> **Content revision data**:

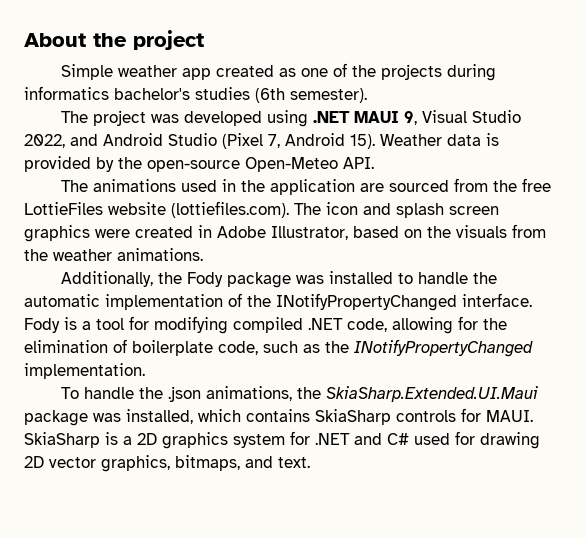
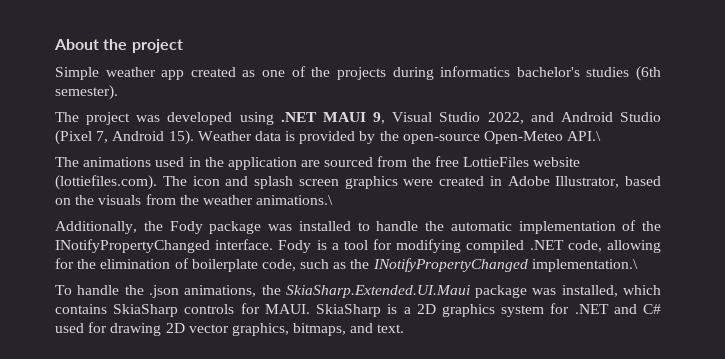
- Weather data is provided by the open-source Open-Meteo API.
+ Weather data is provided by the open-source Open-Meteo API.\
- The animations used in the application are sourced from the free LottieFiles website (lottiefiles.com). The icon and splash screen graphics were created in Adobe Illustrator, based on the visuals from the weather animations.
+ The animations used in the application are sourced from the free LottieFiles website (lottiefiles.com). The icon and splash screen graphics were created in Adobe Illustrator, based on the visuals from the weather animations.\
- Fody is a tool for modifying compiled .NET code, allowing for the elimination of boilerplate code, such as the INotifyPropertyChanged implementation.
+ Fody is a tool for modifying compiled .NET code, allowing for the elimination of boilerplate code, such as the INotifyPropertyChanged implementation.\

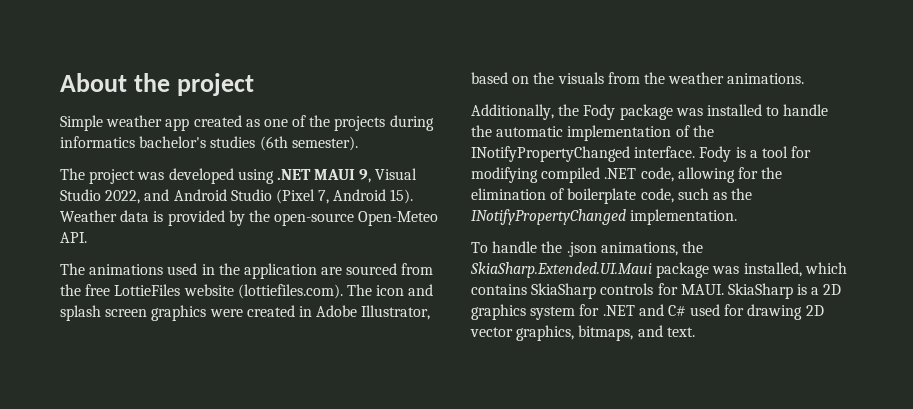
- Weather data is provided by the open-source Open-Meteo API.\
+ Weather data is provided by the open-source Open-Meteo API.
- The animations used in the application are sourced from the free LottieFiles website (lottiefiles.com). The icon and splash screen graphics were created in Adobe Illustrator, based on the visuals from the weather animations.\
+ The animations used in the application are sourced from the free LottieFiles website (lottiefiles.com). The icon and splash screen graphics were created in Adobe Illustrator, based on the visuals from the weather animations.
- Fody is a tool for modifying compiled .NET code, allowing for the elimination of boilerplate code, such as the INotifyPropertyChanged implementation.\
+ Fody is a tool for modifying compiled .NET code, allowing for the elimination of boilerplate code, such as the INotifyPropertyChanged implementation.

> **What needs to be done**: Go line by line through the records above and copy each one containing "provided".

> **Problem solution**:
- Weather data is provided by the open-source Open-Meteo API.
+ Weather data is provided by the open-source Open-Meteo API.\
- Weather data is provided by the open-source Open-Meteo API.\
+ Weather data is provided by the open-source Open-Meteo API.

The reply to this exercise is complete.